Nell’ormai lontano 2004 fui invitato a L’Infedele, su La7, da Gad Lerner. Il tema della trasmissione, in occasione della presentazione del libro di Pietro Adamo Il porno di massa (Cortina), era “Porno e burka”. Non fu una trasmissione particolarmente brillante (movimentata solo da qualche provocazione di Giuliano Ferrara) perché, come zenith e nadir, si fronteggiarono da una parte Adamo con le sue teorie libertarie e dall’altro un rappresentante della moschea milanese, di cui non ricordo il nome, che bollava il porno come causa di una imminente implosione della società occidentale.
Quella trasmissione mi è tornata in mente leggendo, nei giorni immediatamente successivi agli attentati di Bruxelles, la conferma della notizia (di cui s’era avuta già eco in passato) secondo la quale, come altri militanti Daesh, Ibrahim Bakroui e Brahim Abdeslam, terroristi di Molenbeek, condividessero la visione «di filmati truculenti firmati Isis, alternata a una massiccia dose di pornografia» (Marco Imarisio, Corriere della Sera del 24 marzo 2016).
Tutto ciò non fa che confermare le contraddizioni di questo islamismo deviato e peggior nemico di quello moderato, che, da una parte, si dichiara integerrimo difensore dei costumi e, dall’altra, è ai primi posti nel consumo di pornografia che, per altro, è “interpretata” da donne occidentali, quelle che il predicatore salafita egiziano Abu Islam, dalla sua emittente satellitare al Ummah, ha bollato come «femmine cristiane che si accoppiano con cani e gatti che usano come sostituti dei loro mariti». Il che aggiunge anche il razzismo. Per di più, come ha scritto Louise Shelley della George Mason University, «l’organizzazione terroristica di al-Baghdadi ha avviato le sue attività anche grazie a soldi raccolti con il commercio illegale di materiale hard, nonostante segua e imponga un’interpretazione della Sharia che punisce severamente la pornografia così come i costumi sessuali liberi». E, per esempio, in Afghanistan – sempre secondo il rapporto della Shelley – sul computer di Osama Bin Laden fu trovato materiale porno. Come in Italia: l’operazione Al Mohajiroun a Milano, nel 2001, ha scovato immagini pedopornografiche nel centro islamico di via Quaranta (cellula di Al Qaeda guidata dal defunto Abdelkadar Mahmoud Ed Sayed). Anche se Stefano Dambruoso, pm a Milano nell’ambito dell’antiterrorismo islamico, dichiarò che «le cellule legate ad Al Qaeda utilizzano immagini pornografiche per camuffare i loro messaggi», tendendo ad escludere che avessero tendenze pedofile.
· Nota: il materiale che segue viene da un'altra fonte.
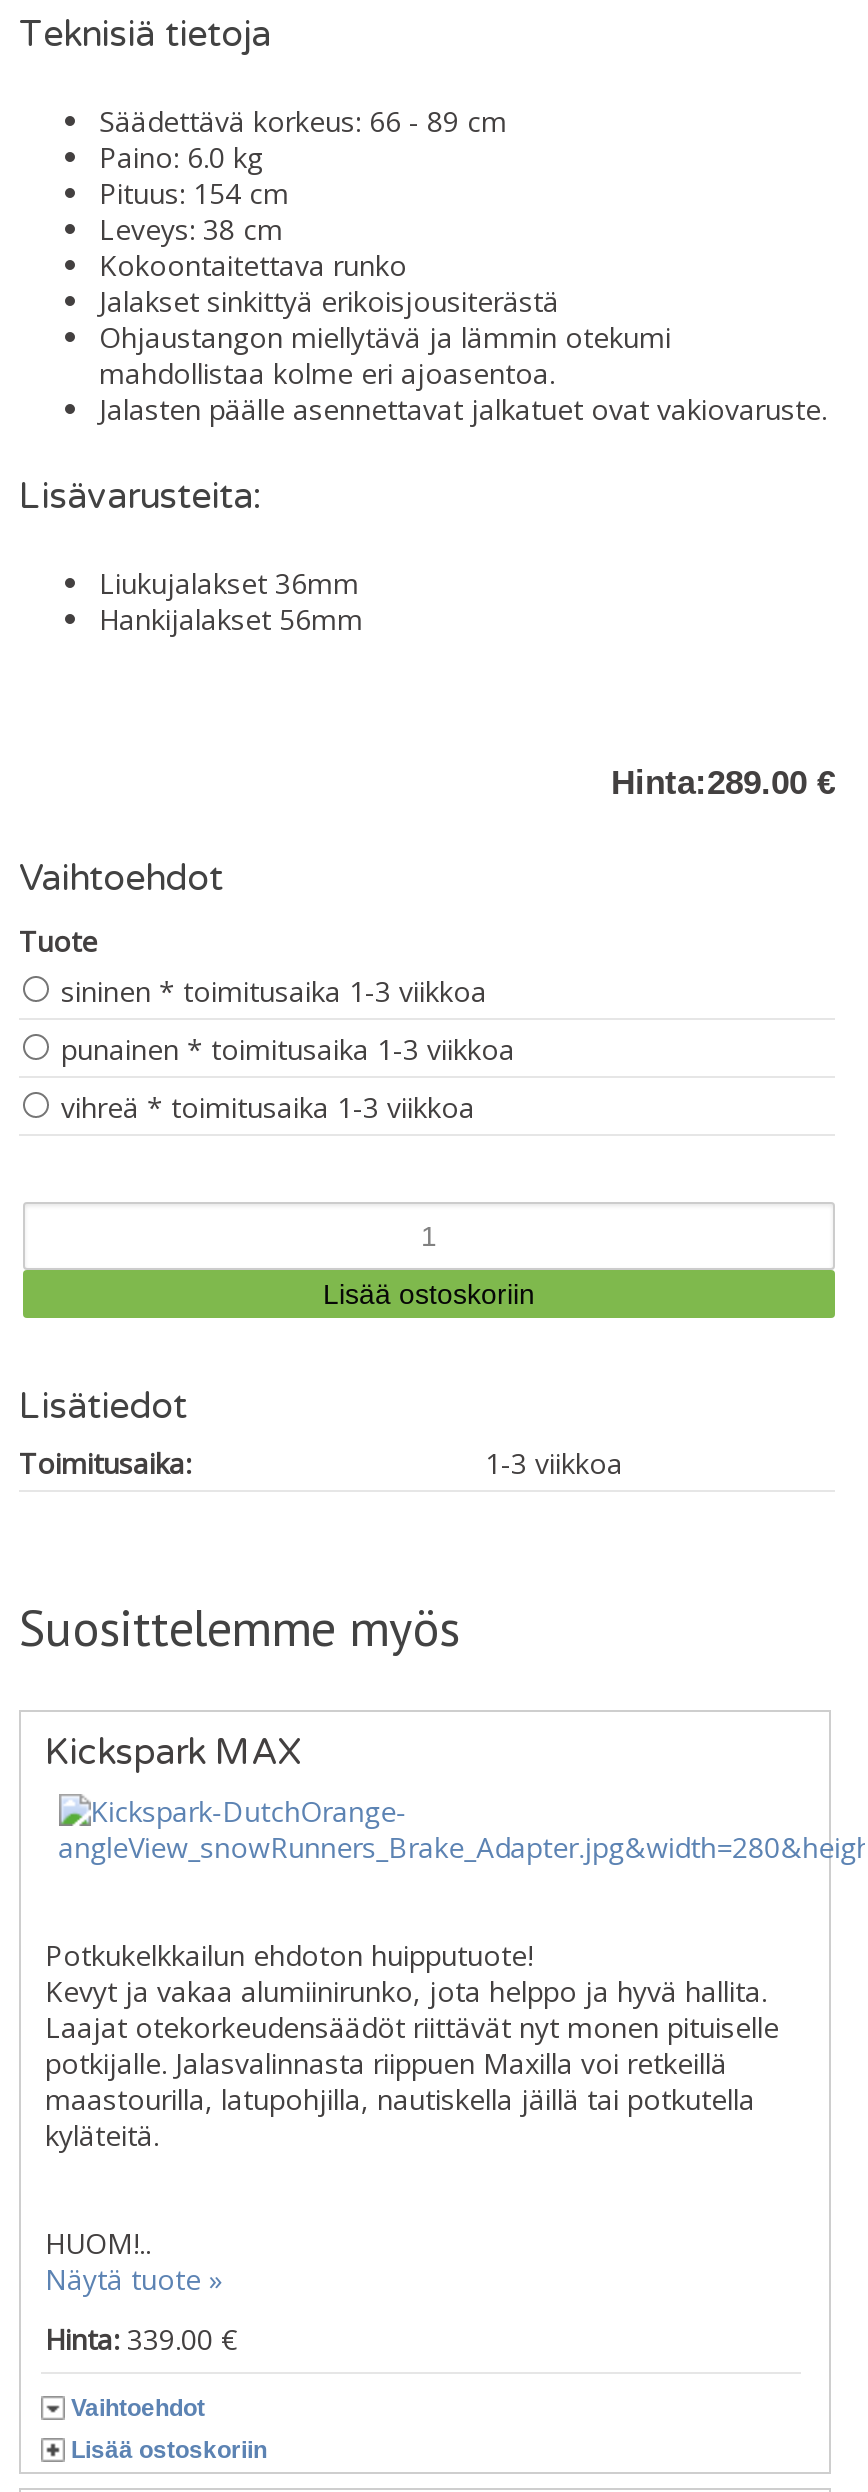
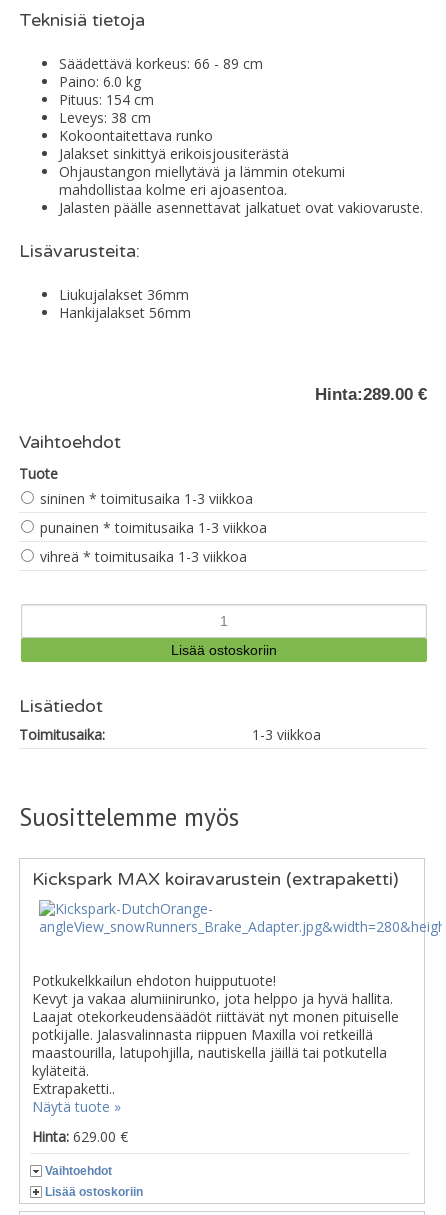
- Kickspark MAX
+ Kickspark MAX koiravarustein (extrapaketti)

- HUOM!..
+ Extrapaketti..

- Hinta: 339.00 €
+ Hinta: 629.00 €
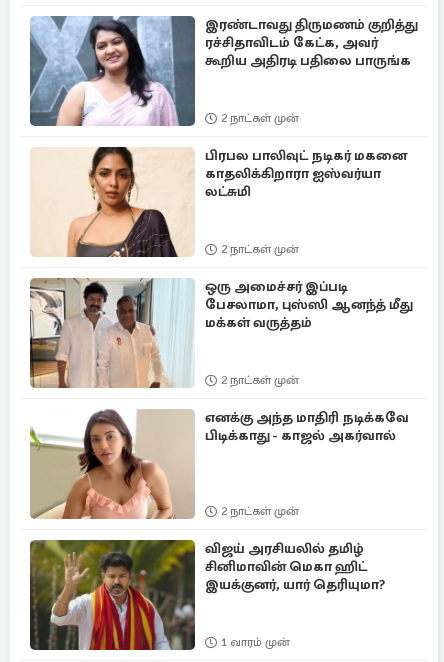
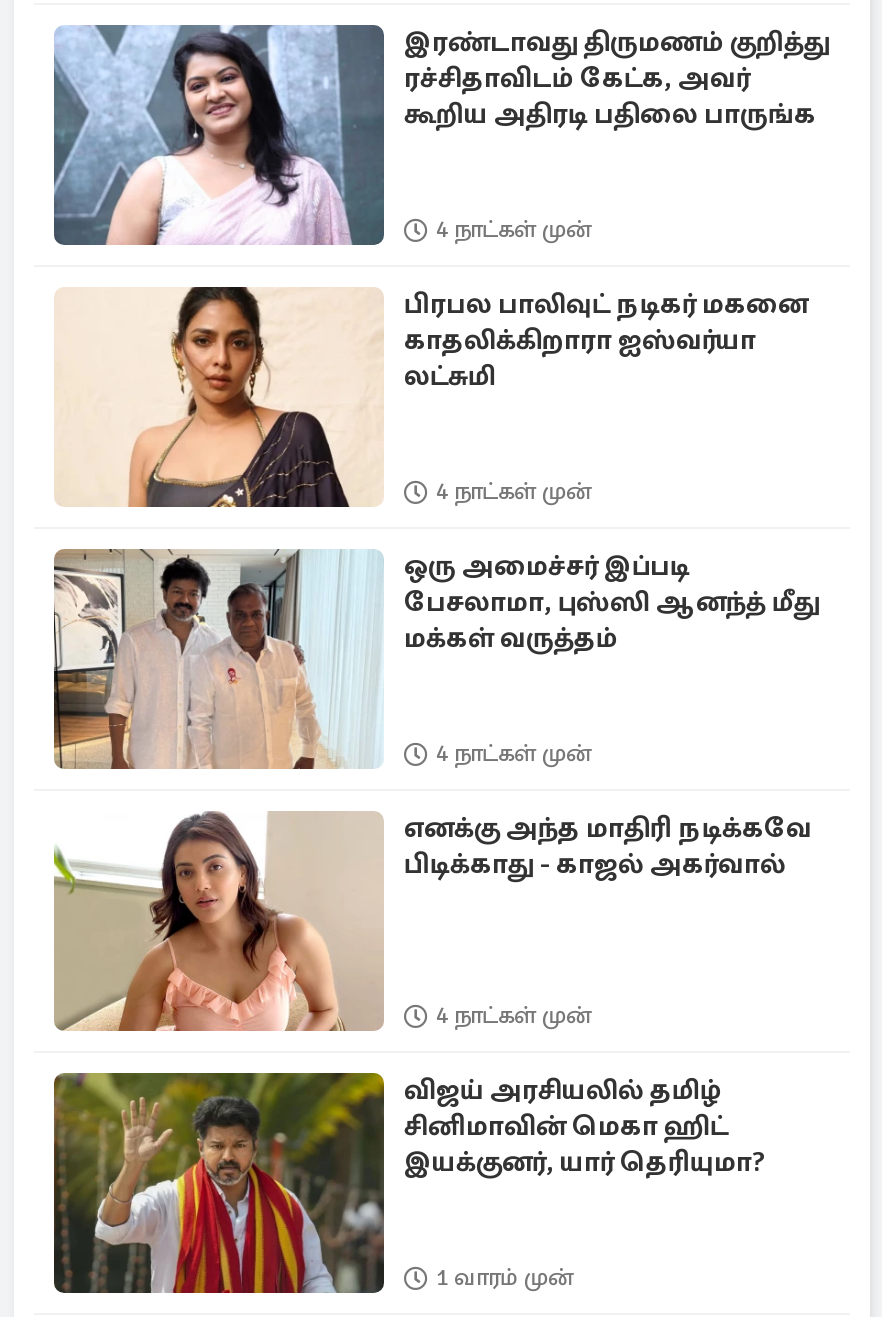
- 2 நாட்கள் முன்
+ 4 நாட்கள் முன்

- 2 நாட்கள் முன்
+ 4 நாட்கள் முன்

- 2 நாட்கள் முன்
+ 4 நாட்கள் முன்

- 2 நாட்கள் முன்
+ 4 நாட்கள் முன்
E in Spagna: The Times ha svelato che (ottobre 2007) la Guardia Civil ha trovato sul computer di Abdelkader Ayachine (l’algerino che reclutava a Burgos kamikaze per spedirli in Iraq e in Afghanistan) un cocktail di video di Bin Laden e di foto pornografiche. Da qui nacque anche l’inquietante ipotesi che quelle foto venissero usate per richiamare ragazzini e poi trasformarli in “materiale autoesplosivo”. E anche i video pedopornografici trovati nei pc degli autori degli attentati di Parigi potrebbero essere un sistema di criptazione di messaggi d’altro genere. O forse ha ragione Hamza Yusuf del Zaytuna College di Berkeley, in California, convinto che molti ragazzi consumatori di hard passino all’Isis in quanto «si sentono impuri» considerandosi quasi dei sex-addicted?
Un commercio, comunque, quello del porno, che, al di là del terrorismo, nei paesi musulmani è assai fiorente come confermano i dati forniti da Similar Web che ci fa sapere come Iraq ed Egitto detengano la massima percentuale mondiale di siti per adulti, mentre Arabia Saudita, Emirati, Qatar e Indonesia si pongono ai primi posti per consumo di materiale per adulti.
Ricordo una puntata di Otto e mezzo, la trasmissione di Lilli Gruber (mi pare dell’ottobre 2015) in cui Paolo Pagliaro, nel suo “Punto”, ci faceva sapere che il pur alto consumo di “luci rosse” nei paesi di religione musulmana sopra citati, è frenato dalcosiddetto «indice di rimbalzo», ovvero che le visite degli islamici sui siti hard sono brevi, touch and go, forse per paura di essere “beccati”. Le “Commissioni per la promozione della virtù e la prevenzione del vizio“, infatti, gestite dalle polizie di quei paesi, non si fanno troppi scrupoli ad arrestare i fruitori di filmati a luci rosse.